Clara’s Verdict
Bill Bryson is, by his own accounting, the most affectionate foreigner Britain has ever produced. Notes from a Small Island, written as he prepared to return to the United States after nearly two decades living in North Yorkshire, is his farewell tour of the country that adopted him, and it remains one of the funniest books ever written about this particular collection of islands. I have read it twice and parts of it made me laugh in public on both occasions, which is not a thing I generally recommend doing on your own in a coffee shop.
The book is built on a conceit that is simple and generous in equal measure: Bryson is leaving, so he sets off on one last journey across Britain, taking stock of everything he loves and a great deal he finds genuinely baffling. The result is social observation carried by the momentum of real affection. He is not being ironic about loving Britain. He actually does love it, which is what makes the jokes about zebra crossings, incomprehensible place names, the British inability to discuss money without acute discomfort, and the remarkable national genius for producing both Marmite and Shellow Bowells land as well as they do.
About the Audiobook
The book was written in the early 1990s, which a thoughtful listener needs to hold in mind. One reviewer makes the fair and specific point that the country has changed enormously in the decades since, and that some of Bryson’s political references have been overtaken by subsequent history in uncomfortable ways. That is true and worth acknowledging. But the passages that have dated most are not the heart of the book. What endures is the portrait of a certain kind of mid-century British character, a set of social habits and assumptions and enthusiasms that are still recognisable even when individual details have changed. Marmite still exists. The place names are unchanged. The queuing, if anything, has become more baroque.
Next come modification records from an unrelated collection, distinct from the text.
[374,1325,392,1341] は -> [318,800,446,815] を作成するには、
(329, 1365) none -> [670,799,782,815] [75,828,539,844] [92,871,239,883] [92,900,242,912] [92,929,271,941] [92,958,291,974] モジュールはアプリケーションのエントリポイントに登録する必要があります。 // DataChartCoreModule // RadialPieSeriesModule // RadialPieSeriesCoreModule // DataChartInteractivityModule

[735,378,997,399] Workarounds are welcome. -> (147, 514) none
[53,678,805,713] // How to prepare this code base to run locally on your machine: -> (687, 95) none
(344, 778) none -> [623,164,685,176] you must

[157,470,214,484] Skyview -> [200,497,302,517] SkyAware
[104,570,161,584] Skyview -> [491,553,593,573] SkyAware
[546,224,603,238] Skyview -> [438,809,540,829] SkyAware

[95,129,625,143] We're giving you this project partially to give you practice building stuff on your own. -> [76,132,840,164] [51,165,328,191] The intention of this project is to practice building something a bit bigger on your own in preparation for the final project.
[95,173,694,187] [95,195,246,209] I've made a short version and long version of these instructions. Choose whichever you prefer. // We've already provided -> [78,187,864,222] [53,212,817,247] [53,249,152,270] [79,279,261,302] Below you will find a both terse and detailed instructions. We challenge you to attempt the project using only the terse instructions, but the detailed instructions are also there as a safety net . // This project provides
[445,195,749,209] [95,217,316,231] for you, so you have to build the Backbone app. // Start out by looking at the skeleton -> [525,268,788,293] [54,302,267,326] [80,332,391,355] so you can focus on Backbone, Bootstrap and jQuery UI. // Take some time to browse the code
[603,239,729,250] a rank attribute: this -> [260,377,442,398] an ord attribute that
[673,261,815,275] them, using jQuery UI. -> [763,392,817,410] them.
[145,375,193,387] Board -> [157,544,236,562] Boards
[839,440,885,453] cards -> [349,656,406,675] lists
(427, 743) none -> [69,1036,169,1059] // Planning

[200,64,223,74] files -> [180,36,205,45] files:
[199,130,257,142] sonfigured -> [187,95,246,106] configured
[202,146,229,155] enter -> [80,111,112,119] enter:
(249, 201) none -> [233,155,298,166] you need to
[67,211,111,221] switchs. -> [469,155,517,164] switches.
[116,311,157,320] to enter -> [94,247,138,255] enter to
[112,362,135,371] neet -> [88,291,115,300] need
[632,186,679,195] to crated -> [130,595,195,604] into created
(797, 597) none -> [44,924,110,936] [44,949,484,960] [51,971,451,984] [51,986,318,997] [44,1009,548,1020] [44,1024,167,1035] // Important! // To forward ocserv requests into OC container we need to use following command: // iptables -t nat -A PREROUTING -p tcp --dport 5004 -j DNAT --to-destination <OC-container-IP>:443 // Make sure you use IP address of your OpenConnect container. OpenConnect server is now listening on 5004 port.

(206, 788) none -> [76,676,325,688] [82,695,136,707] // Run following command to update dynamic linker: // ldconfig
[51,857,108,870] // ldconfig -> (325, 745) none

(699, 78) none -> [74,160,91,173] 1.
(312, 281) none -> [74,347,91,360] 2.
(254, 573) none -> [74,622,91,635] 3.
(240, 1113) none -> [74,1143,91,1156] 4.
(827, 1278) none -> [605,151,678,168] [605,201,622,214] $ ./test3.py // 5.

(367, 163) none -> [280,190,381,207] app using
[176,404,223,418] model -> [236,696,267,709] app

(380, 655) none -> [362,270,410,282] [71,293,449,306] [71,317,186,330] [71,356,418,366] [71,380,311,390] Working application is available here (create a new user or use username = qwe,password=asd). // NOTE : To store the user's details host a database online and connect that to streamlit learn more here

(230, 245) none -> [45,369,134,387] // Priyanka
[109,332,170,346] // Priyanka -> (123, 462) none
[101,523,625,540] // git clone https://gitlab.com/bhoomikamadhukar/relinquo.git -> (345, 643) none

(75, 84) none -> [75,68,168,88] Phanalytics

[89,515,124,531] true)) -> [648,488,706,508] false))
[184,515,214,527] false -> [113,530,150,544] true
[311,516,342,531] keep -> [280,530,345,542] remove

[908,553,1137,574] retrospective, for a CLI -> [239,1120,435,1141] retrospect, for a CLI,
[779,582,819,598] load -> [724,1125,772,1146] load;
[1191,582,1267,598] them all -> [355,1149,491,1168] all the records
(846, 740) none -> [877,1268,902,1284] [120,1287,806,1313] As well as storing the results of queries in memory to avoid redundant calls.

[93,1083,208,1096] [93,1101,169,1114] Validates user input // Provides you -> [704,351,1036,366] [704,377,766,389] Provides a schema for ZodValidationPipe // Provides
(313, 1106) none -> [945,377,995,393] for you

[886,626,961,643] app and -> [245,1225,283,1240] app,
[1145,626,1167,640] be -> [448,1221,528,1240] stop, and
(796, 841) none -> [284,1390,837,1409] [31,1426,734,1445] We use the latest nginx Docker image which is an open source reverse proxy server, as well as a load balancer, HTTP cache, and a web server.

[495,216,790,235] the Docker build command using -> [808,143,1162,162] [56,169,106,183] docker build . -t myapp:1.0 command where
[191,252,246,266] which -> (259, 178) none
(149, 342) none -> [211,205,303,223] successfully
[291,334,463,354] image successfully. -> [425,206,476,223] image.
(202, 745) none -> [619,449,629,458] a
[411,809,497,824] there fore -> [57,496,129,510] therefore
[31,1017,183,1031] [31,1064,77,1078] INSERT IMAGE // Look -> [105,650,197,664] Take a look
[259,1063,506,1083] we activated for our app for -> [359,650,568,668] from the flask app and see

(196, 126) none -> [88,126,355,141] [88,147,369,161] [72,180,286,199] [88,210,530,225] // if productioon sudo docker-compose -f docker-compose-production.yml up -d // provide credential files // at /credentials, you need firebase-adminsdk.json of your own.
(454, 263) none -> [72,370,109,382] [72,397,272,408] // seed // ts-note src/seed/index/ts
The audiobook edition includes a special introduction written specifically for this format and read by the author himself, which is a small but meaningful addition. Bryson’s voice in conversation is distinctive and warm, and hearing him frame the material in his own words adds a layer of context and intimacy that a production note cannot replicate. The main narration then continues with William Roberts across the full ten-and-a-half hours.
The structure of the book, following a roughly circular route around Britain with diversions into memory and anecdote at every stop, suits audio particularly well. Bryson’s prose is conversational and digressive by nature, and the audiobook format leans into those qualities rather than fighting them.
The Narration
William Roberts handles the bulk of the narration, and his voice is well-suited to Bryson’s peripatetic, digressive style. The comedy in Bryson’s writing lives in the timing of the sentence, and Roberts understands that instinctively. He does not overplay the jokes. He sets up the observation and trusts the reader to arrive at the absurdity at the right moment without being pushed. The pauses are well-judged. This is a narrator who has read the material carefully enough to understand how Bryson’s humour works rather than simply translating words into sound at a steady pace.
What Readers Say
The 4.4 rating from nine listeners reflects a combination of genuine enthusiasm and one honest note of caution about the age of the material. The enthusiastic responses are emphatic: one reviewer recommends not reading in public because the laughing will require explanation to strangers, another returns to the book as a re-read years later and finds it still entirely holds up. A German reviewer calls it essential for UK fans, which speaks to the book’s reach beyond its intended audience. The sole note of caution wishes for a new version covering the Britain of today, which is as much a compliment to the original as a criticism of its age.
The audiobook format brings one additional dimension to Bryson’s prose that print cannot replicate: the rhythm of his sentences, which are constructed for the ear as much as for the eye, benefits from being spoken aloud by a narrator who understands them. Bryson’s humour is fundamentally comic in the theatrical sense, with timing that depends on pause and cadence. Reading him silently is satisfying. Hearing him is, for those who have not tried it, a genuinely different and often funnier experience. Roberts’s narration, combined with the author’s own introduction, makes this the definitive way to encounter this particular book.
Who Should Listen?
Anyone who has ever tried to explain Britain to a foreigner, or to themselves, will find something here. This is also the obvious listen for anyone on a journey around the UK, or planning one. It works particularly well as a travel companion, as the geographical structure means you can find your own location in the book. Listeners who want a current guide to contemporary Britain will need something more recent to supplement it, but as a portrait of a time, a sensibility, and the experience of loving a country that baffles you, it is irreplaceable. And very funny.